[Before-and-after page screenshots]
◆ ◆ ◆ ◆

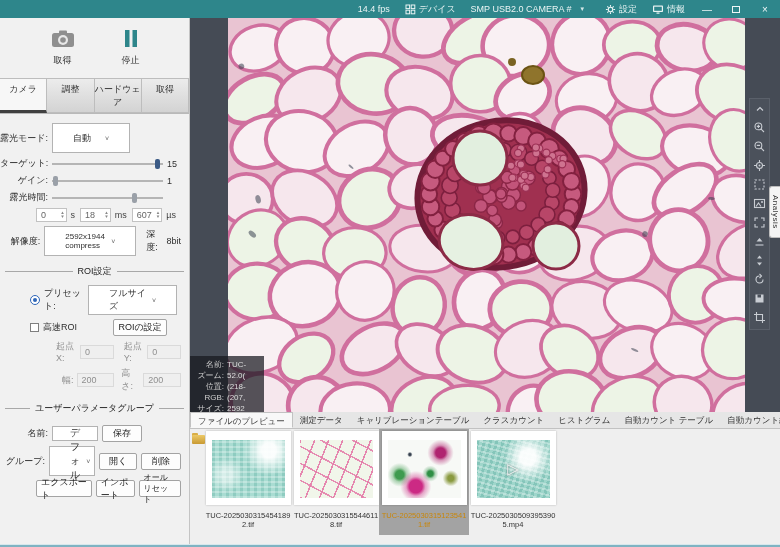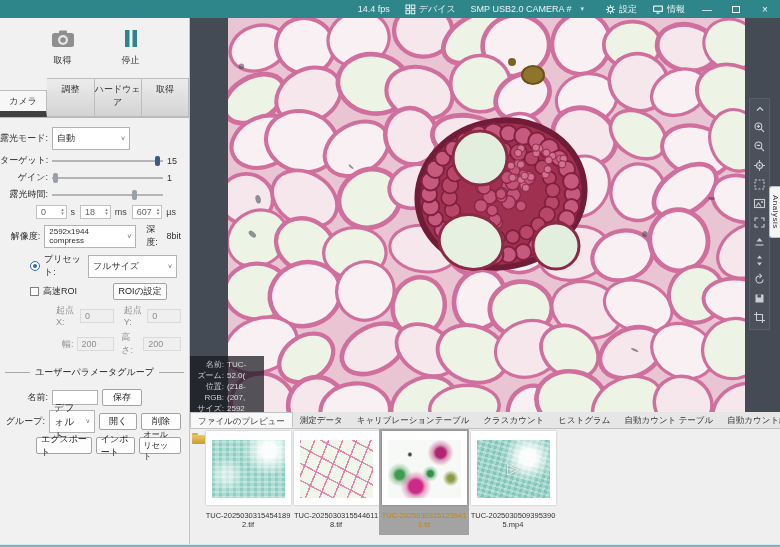"カメラ" .ltab.active { border-bottom: 6px solid #404040 -> 3px solid #404040; margin-top: 12px -> none }
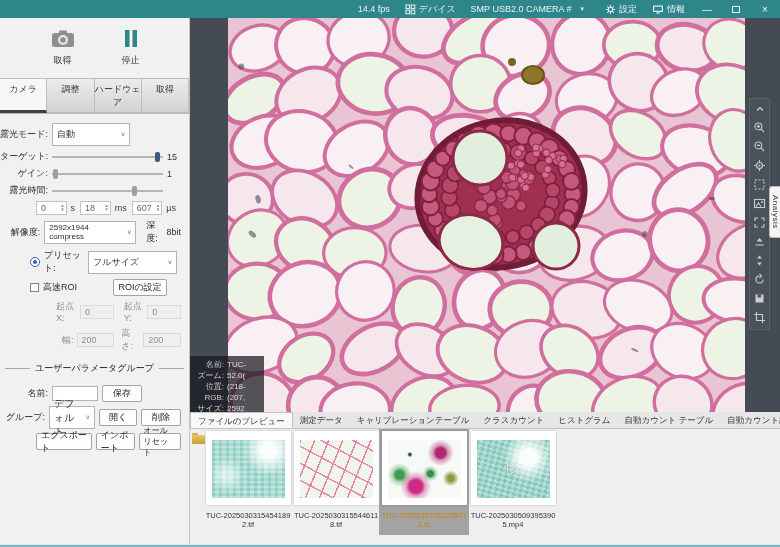"自動" .dd { height: 23px -> 30px; padding: 0 4px -> 0 20px }
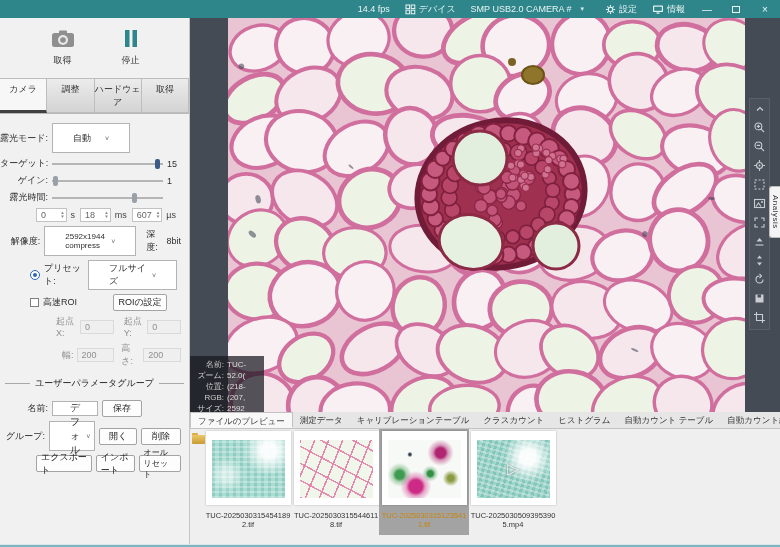"ROI設定" div.sep { html: none -> <div> <span>ROI設定</span> </div> }
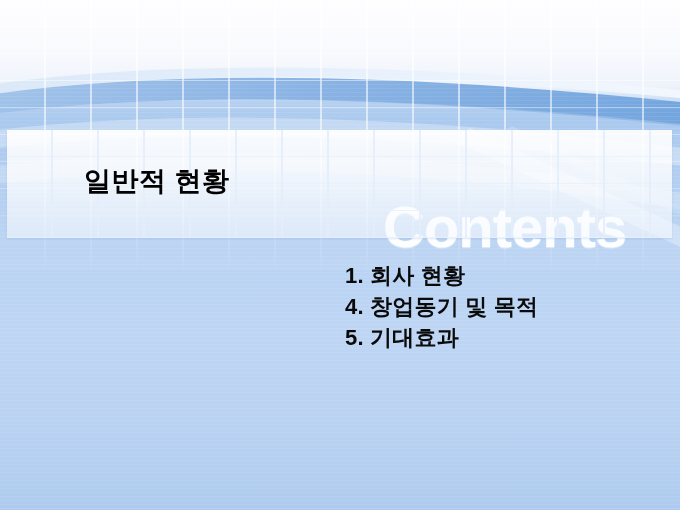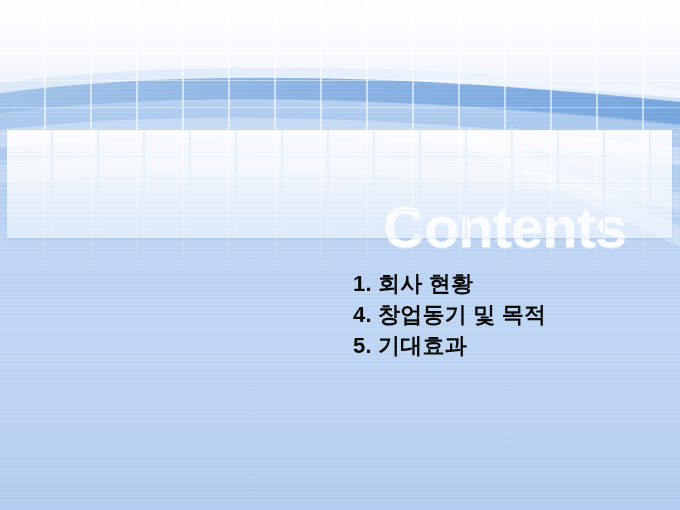"일반적 현황" div.slide-title { html: none -> <div>일반적 현황</div> }
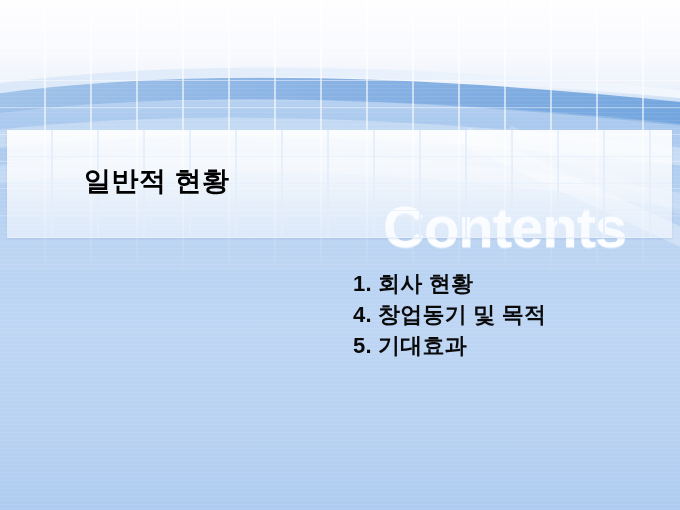"1. 회사 현황" .toc { margin: 8px -> 0 }
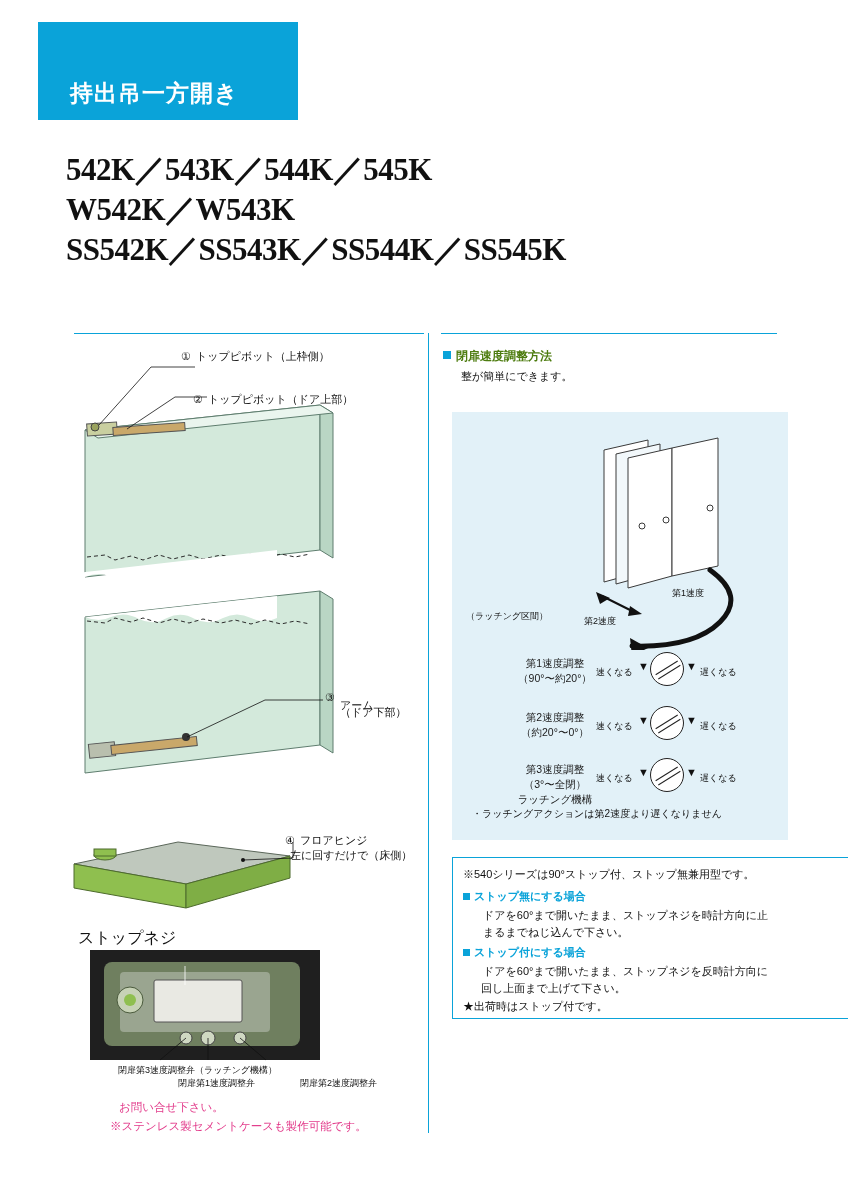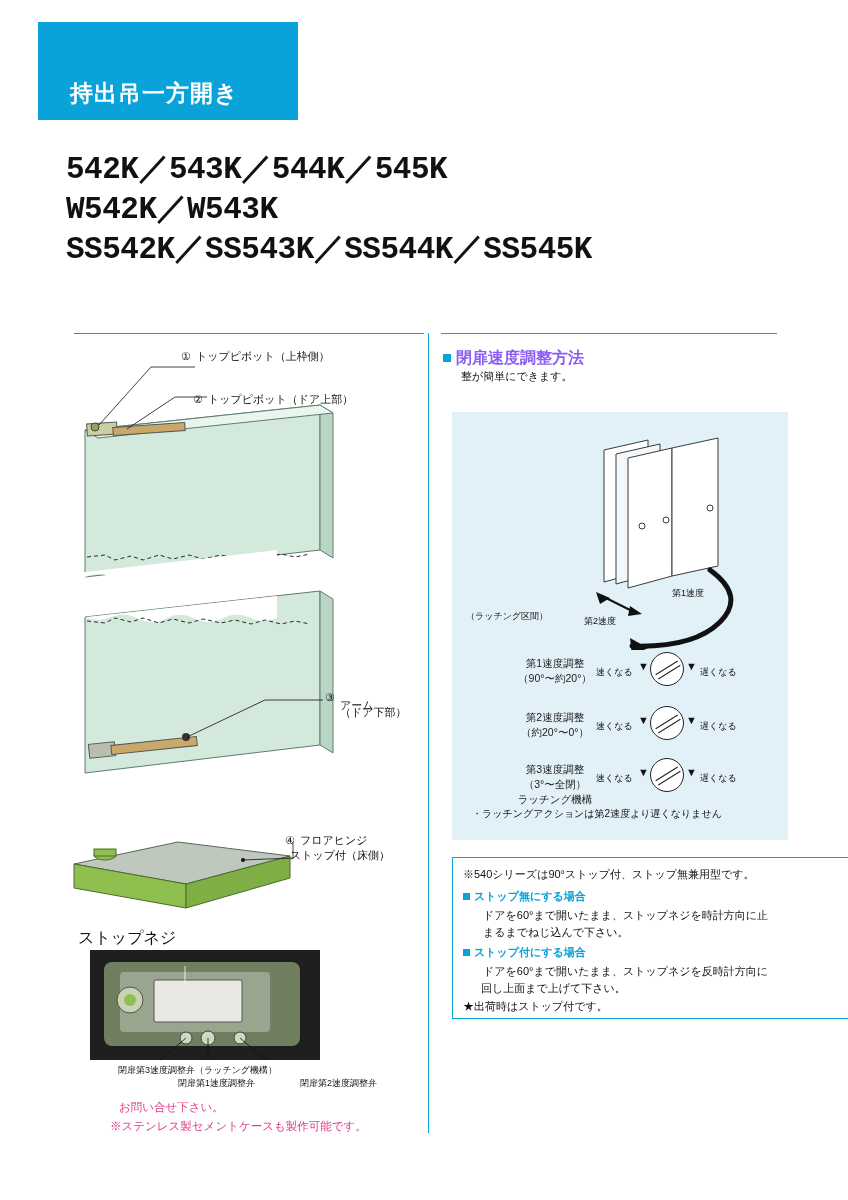"542K／543K／544K／545K" .models { font-family: Liberation Mono, monospace -> Liberation Serif, serif }
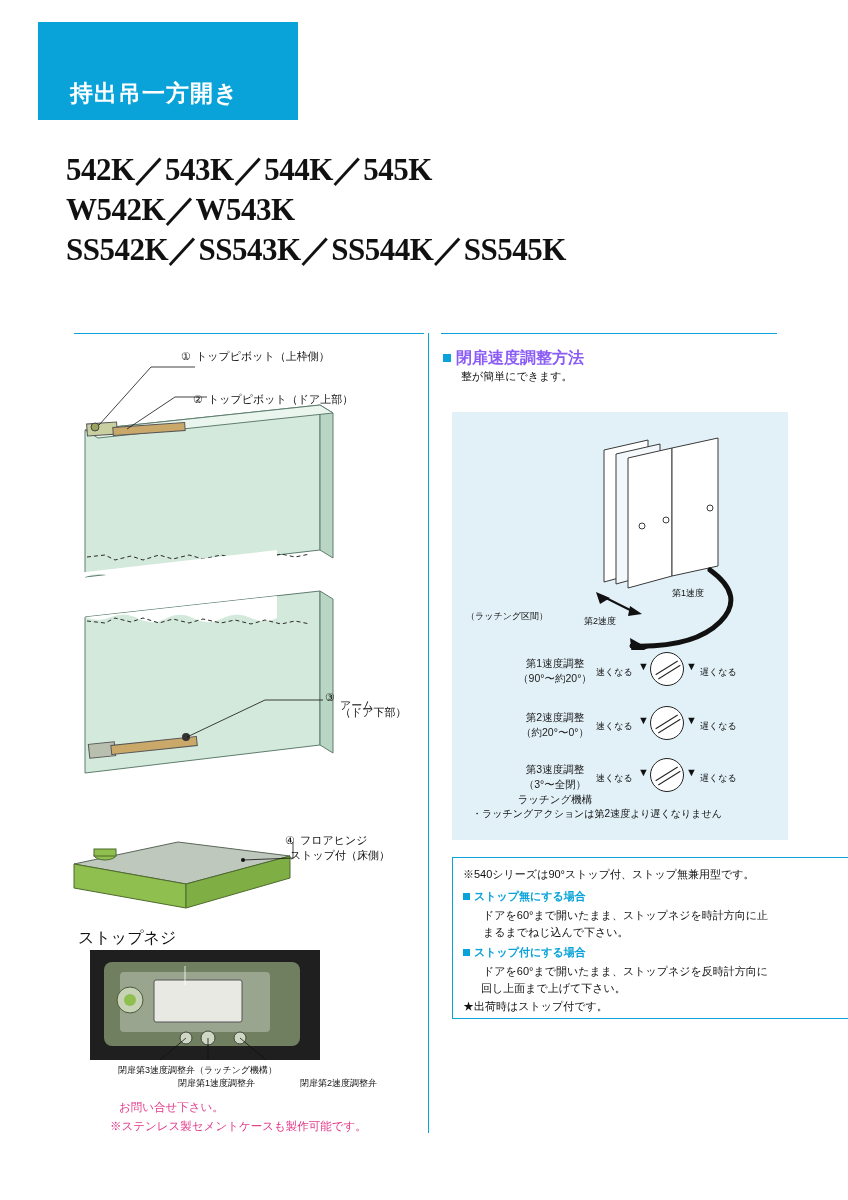"閉扉速度調整方法" .sec-head { color: #8b5cf6 -> #4d7c0f; font-size: 16px -> 12px }
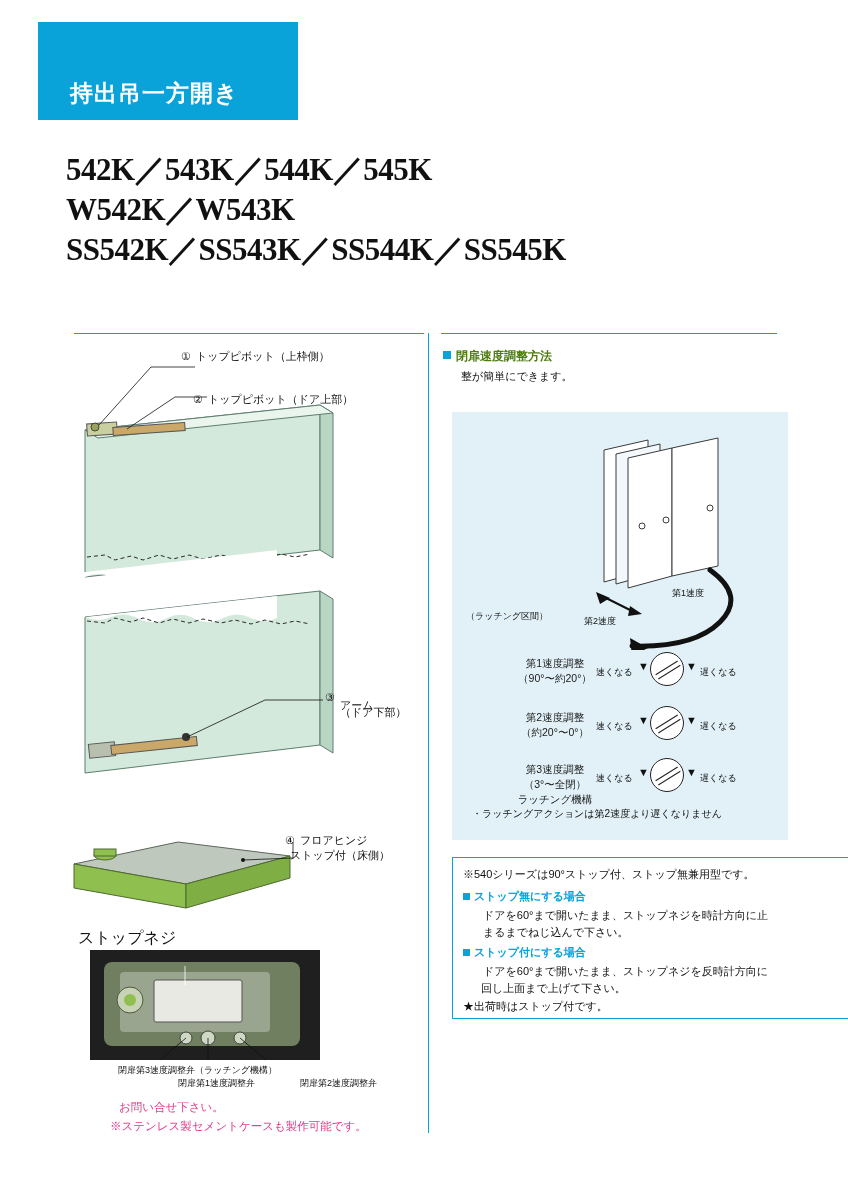"ストップ付（床側）" div.lbl { text: ストップ付 -> 左に回すだけで }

◆ ◆ ◆ ◆

* [Task]: Repeat exactly the lines from the one containing "Liberation Mono, monospace" to the last line of the records above, including both, and leave out any pictures.

* [Solved problem]:
"542K／543K／544K／545K" .models { font-family: Liberation Mono, monospace -> Liberation Serif, serif }
"閉扉速度調整方法" .sec-head { color: #8b5cf6 -> #4d7c0f; font-size: 16px -> 12px }
"ストップ付（床側）" div.lbl { text: ストップ付 -> 左に回すだけで }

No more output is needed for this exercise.